◆ Data for processing:
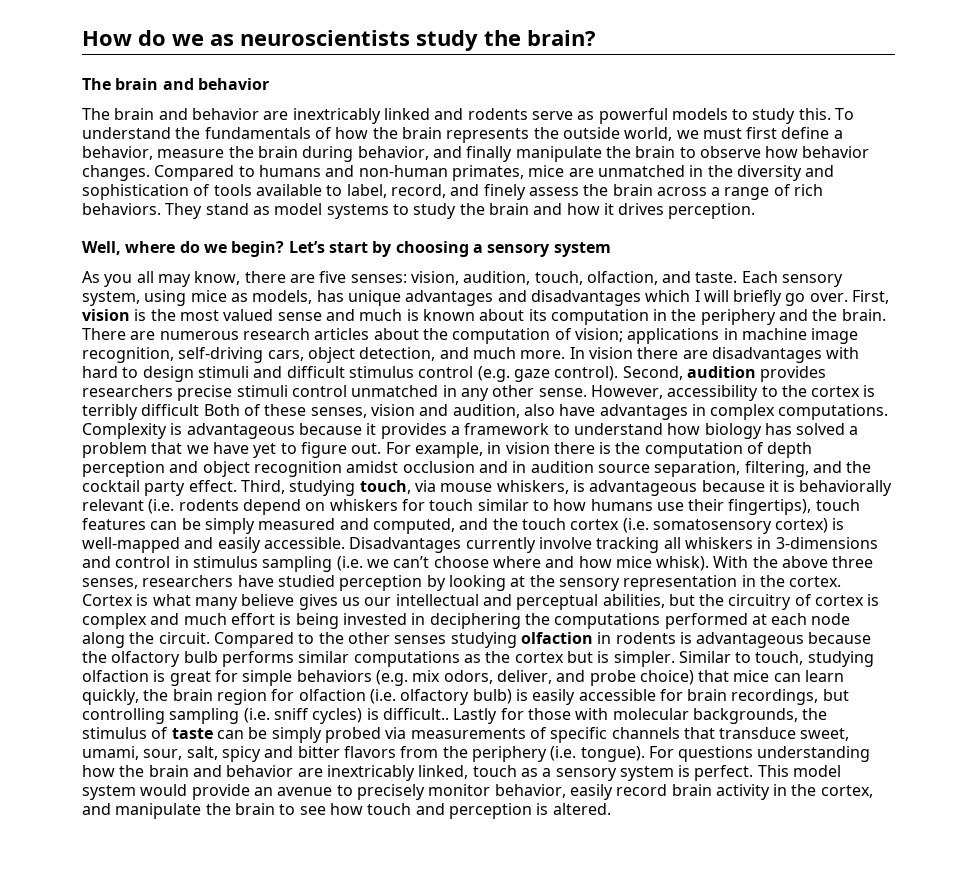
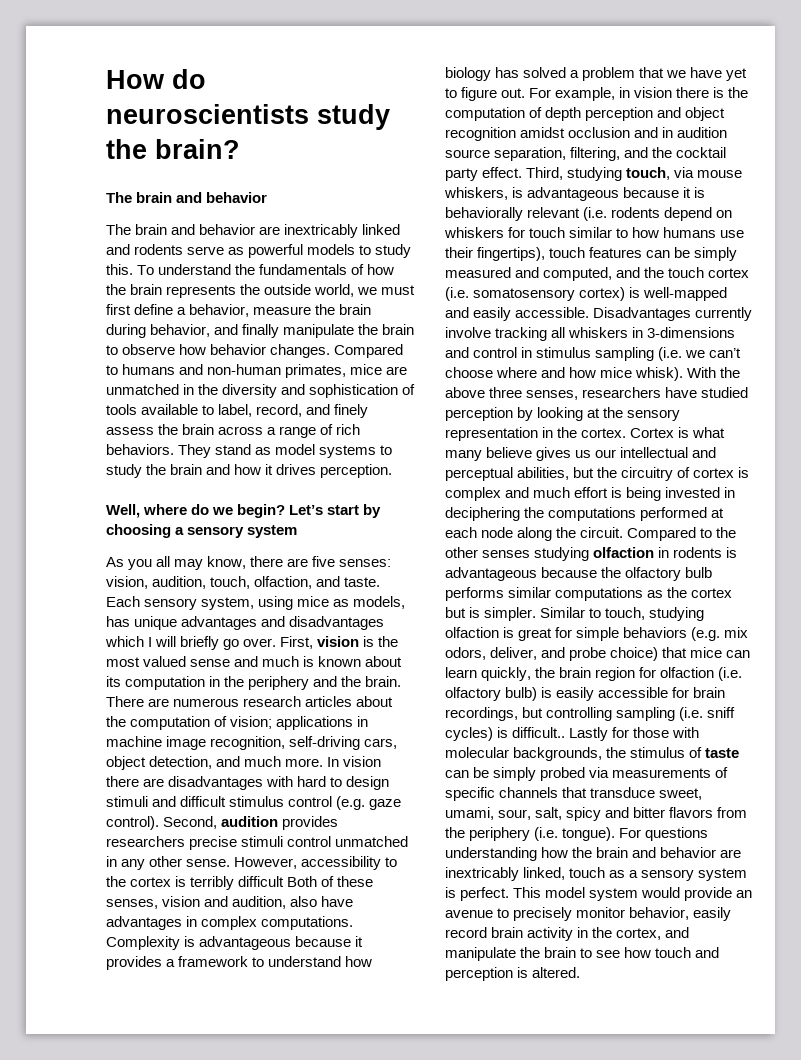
[172,34,234,46] we as -> (206, 79) none

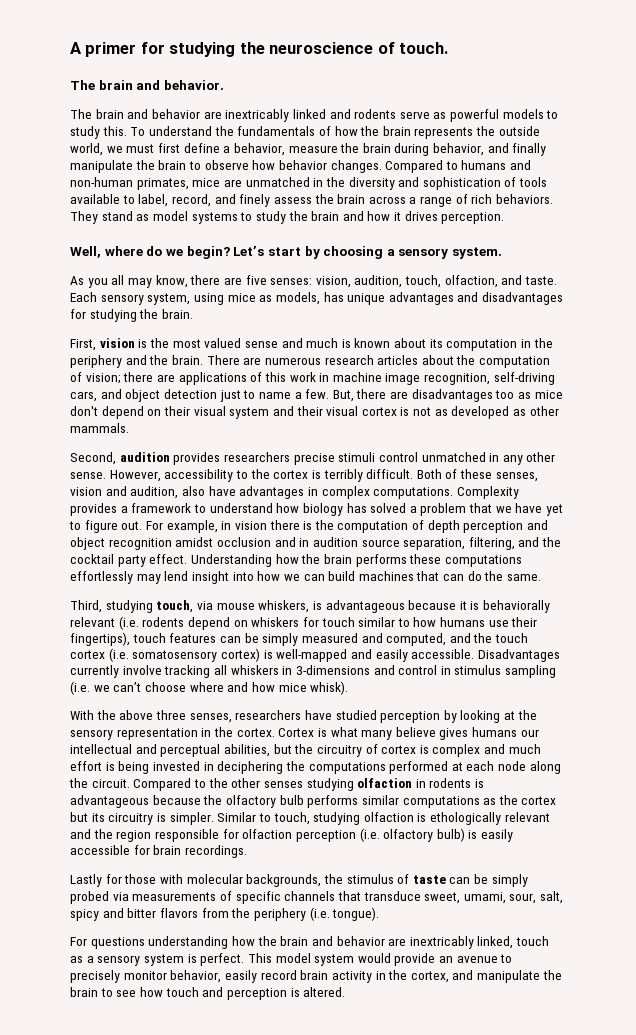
[106,69,206,89] [106,104,390,130] [106,139,240,159] [106,192,268,203] How do neuroscientists study the brain? // The brain and behavior -> [70,42,449,57] [70,80,224,90] A primer for studying the neuroscience of touch. // The brain and behavior.
[247,525,298,538] system -> [452,247,503,259] system.
[105,636,277,650] which I will briefly go over. -> [70,309,193,322] for studying the brain. //
[276,716,354,730] applications -> [123,372,316,385] there are applications of this work
[106,756,382,770] [106,776,390,790] [106,796,402,810] [106,816,159,830] object detection, and much more. In vision there are disadvantages with hard to design stimuli and difficult stimulus control (e.g. gaze control). -> [100,389,563,402] [70,406,559,419] [70,423,129,433] and object detection just to name a few. But, there are disadvantages too as mice don't depend on their visual system and their visual cortex is not as developed as other mammals. //
[238,876,285,887] difficult -> [366,469,414,479] difficult.
[184,936,364,950] is advantageous because it -> (519, 492) none
(523, 172) none -> [190,554,522,567] [70,571,542,584] Understanding how the brain performs these computations effortlessly may lend insight into how we can build machines that can do the same. //
(684, 374) none -> (349, 688) //
[575,450,592,458] us -> [472,727,518,737] humans
(466, 612) none -> [91,813,154,825] its circuitry
[518,627,749,641] [445,647,751,661] [445,667,636,681] great for simple behaviors (e.g. mix odors, deliver, and probe choice) that mice can learn quickly, the brain region -> [430,812,550,825] [70,829,219,842] ethologically relevant and the region responsible
(715, 672) none -> [295,830,356,842] perception
[445,707,736,721] [445,727,566,741] recordings, but controlling sampling (i.e. sniff cycles) is difficult.. -> [184,845,247,858] recordings. //
(616, 834) none -> (380, 914) //

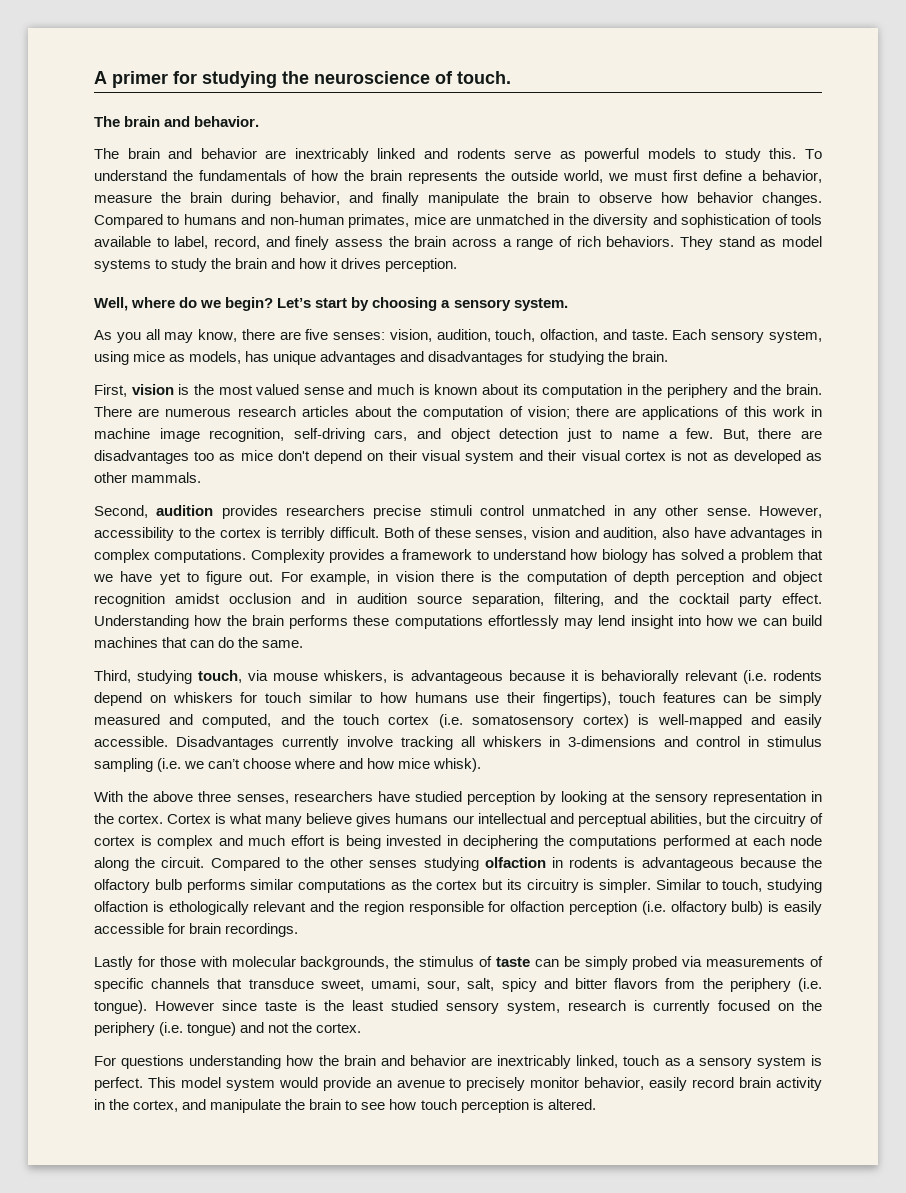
(380, 914) none -> [155,1000,822,1014] [94,1022,362,1036] However since taste is the least studied sensory system, research is currently focused on the periphery (i.e. tongue) and not the cortex.
[202,987,224,997] and -> (457, 1104) none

◆ The problem: The records above are to be retyped exactly, with every picture left out.

◆ Your solution:
[172,34,234,46] we as -> (206, 79) none

[106,69,206,89] [106,104,390,130] [106,139,240,159] [106,192,268,203] How do neuroscientists study the brain? // The brain and behavior -> [70,42,449,57] [70,80,224,90] A primer for studying the neuroscience of touch. // The brain and behavior.
[247,525,298,538] system -> [452,247,503,259] system.
[105,636,277,650] which I will briefly go over. -> [70,309,193,322] for studying the brain. //
[276,716,354,730] applications -> [123,372,316,385] there are applications of this work
[106,756,382,770] [106,776,390,790] [106,796,402,810] [106,816,159,830] object detection, and much more. In vision there are disadvantages with hard to design stimuli and difficult stimulus control (e.g. gaze control). -> [100,389,563,402] [70,406,559,419] [70,423,129,433] and object detection just to name a few. But, there are disadvantages too as mice don't depend on their visual system and their visual cortex is not as developed as other mammals. //
[238,876,285,887] difficult -> [366,469,414,479] difficult.
[184,936,364,950] is advantageous because it -> (519, 492) none
(523, 172) none -> [190,554,522,567] [70,571,542,584] Understanding how the brain performs these computations effortlessly may lend insight into how we can build machines that can do the same. //
(684, 374) none -> (349, 688) //
[575,450,592,458] us -> [472,727,518,737] humans
(466, 612) none -> [91,813,154,825] its circuitry
[518,627,749,641] [445,647,751,661] [445,667,636,681] great for simple behaviors (e.g. mix odors, deliver, and probe choice) that mice can learn quickly, the brain region -> [430,812,550,825] [70,829,219,842] ethologically relevant and the region responsible
(715, 672) none -> [295,830,356,842] perception
[445,707,736,721] [445,727,566,741] recordings, but controlling sampling (i.e. sniff cycles) is difficult.. -> [184,845,247,858] recordings. //
(616, 834) none -> (380, 914) //

(380, 914) none -> [155,1000,822,1014] [94,1022,362,1036] However since taste is the least studied sensory system, research is currently focused on the periphery (i.e. tongue) and not the cortex.
[202,987,224,997] and -> (457, 1104) none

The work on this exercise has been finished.